Exercise inputs Start Marker

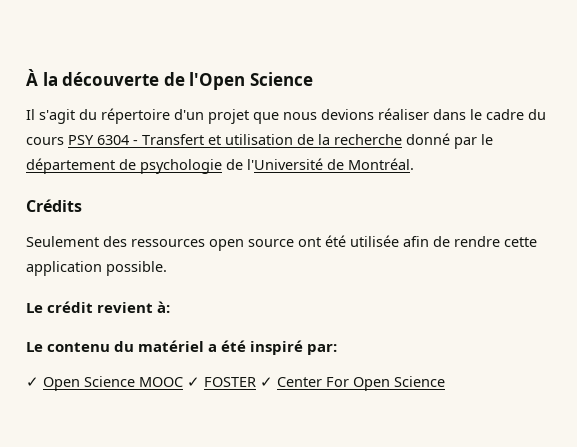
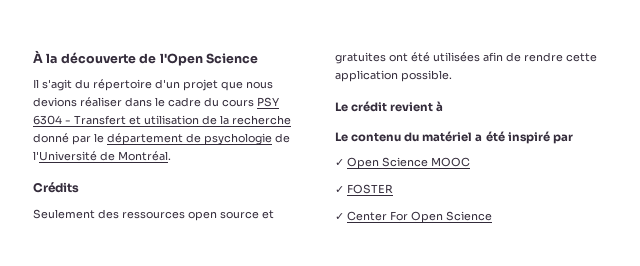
(294, 243) none -> [262,210,274,219] [335,52,386,64] et gratuites
[350,235,399,247] utilisée -> [433,52,480,62] utilisées
[157,301,171,313] à: -> [436,101,444,112] à
[307,344,338,355] par: -> [552,134,573,144] par
(183, 382) none -> (470, 162) //
(256, 382) none -> (393, 189) //

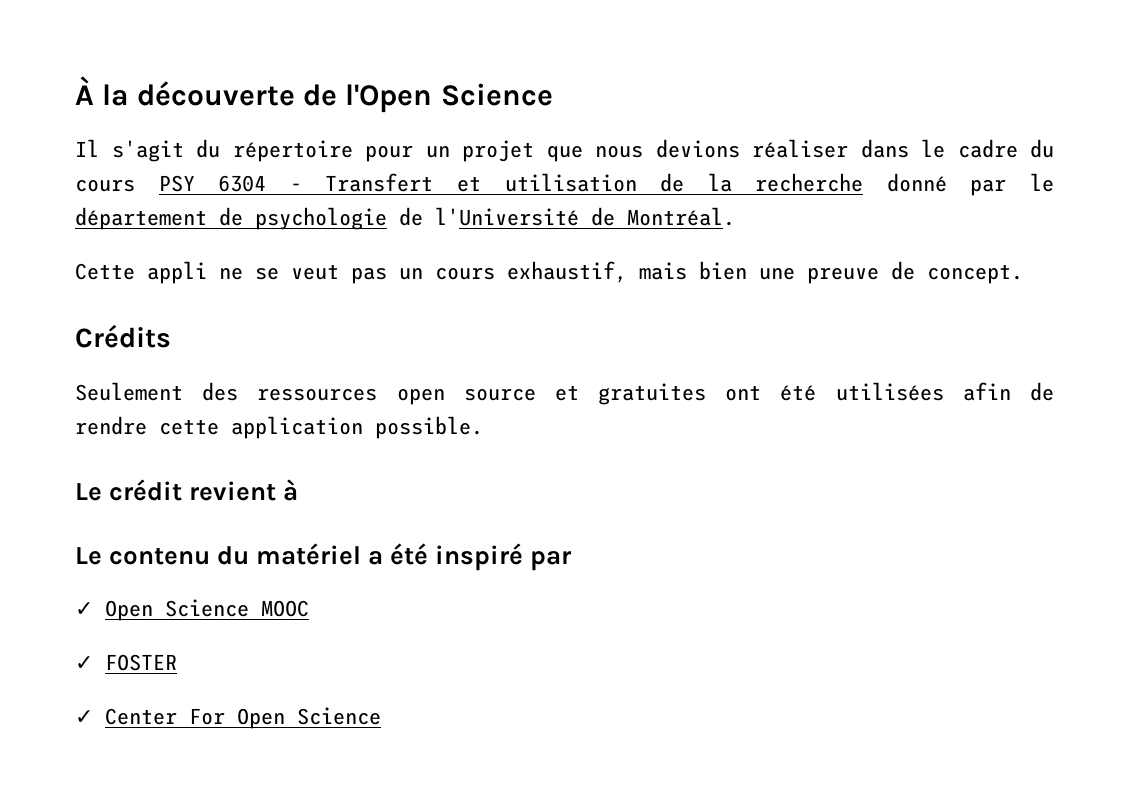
[155,79,180,89] d'un -> [365,145,450,162] pour un
(171, 156) none -> [75,261,1023,284] // Cette appli ne se veut pas un cours exhaustif, mais bien une preuve de concept.

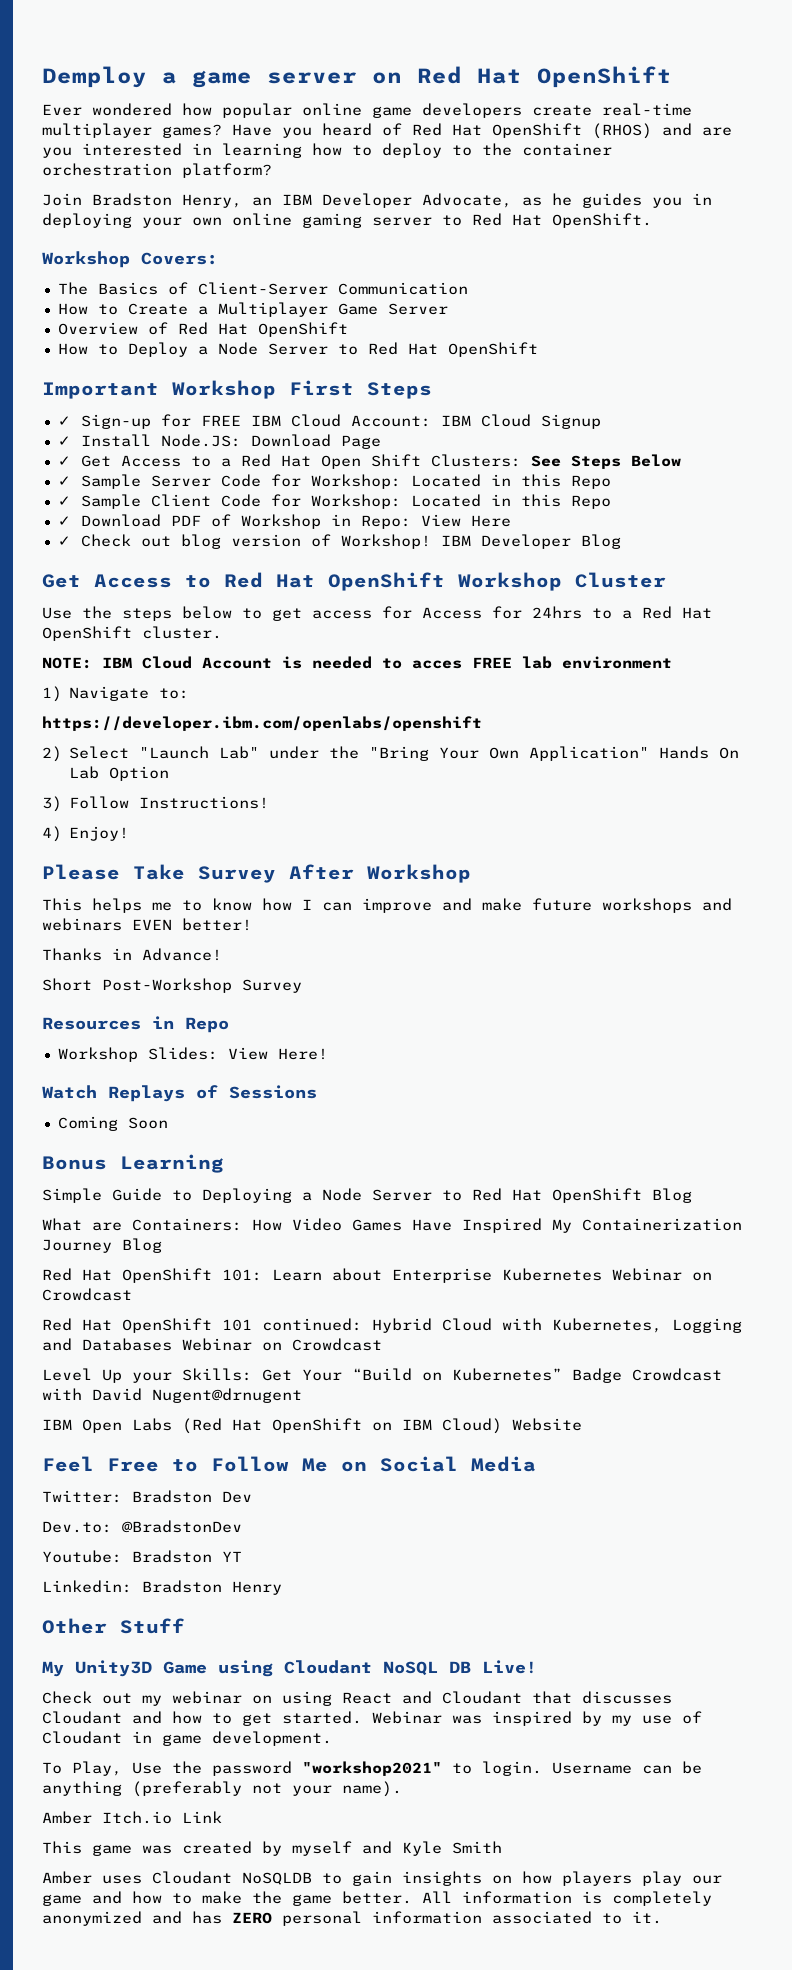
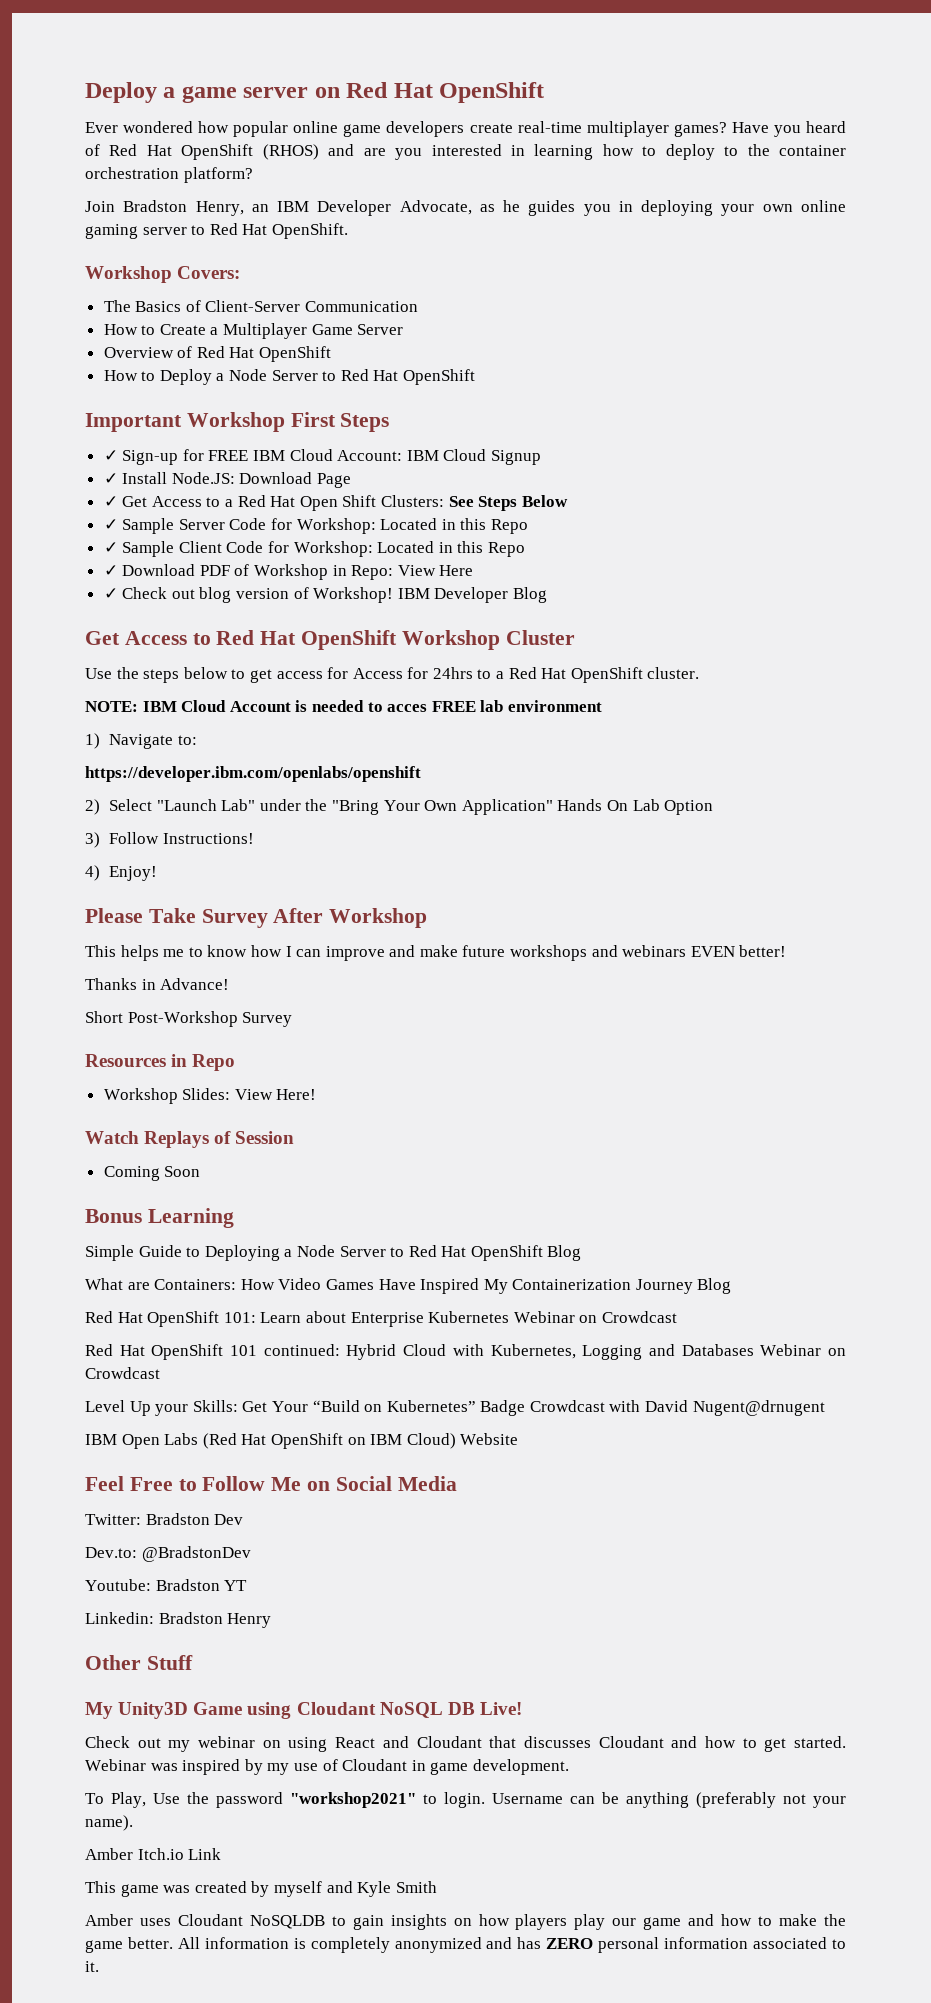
[42,66,147,88] Demploy -> [85,82,157,103] Deploy
[229,1085,317,1099] Sessions -> [235,1131,295,1144] Session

Exercise inputs End Marker

_What the exercise asks:_
Where the line containing "(256, 382) none -> (393, 189) //" appears in the entries above, start there and set down every line exactly through the last one, inclusive; omit pictures.

_Reply:_
(256, 382) none -> (393, 189) //

[155,79,180,89] d'un -> [365,145,450,162] pour un
(171, 156) none -> [75,261,1023,284] // Cette appli ne se veut pas un cours exhaustif, mais bien une preuve de concept.

[42,66,147,88] Demploy -> [85,82,157,103] Deploy
[229,1085,317,1099] Sessions -> [235,1131,295,1144] Session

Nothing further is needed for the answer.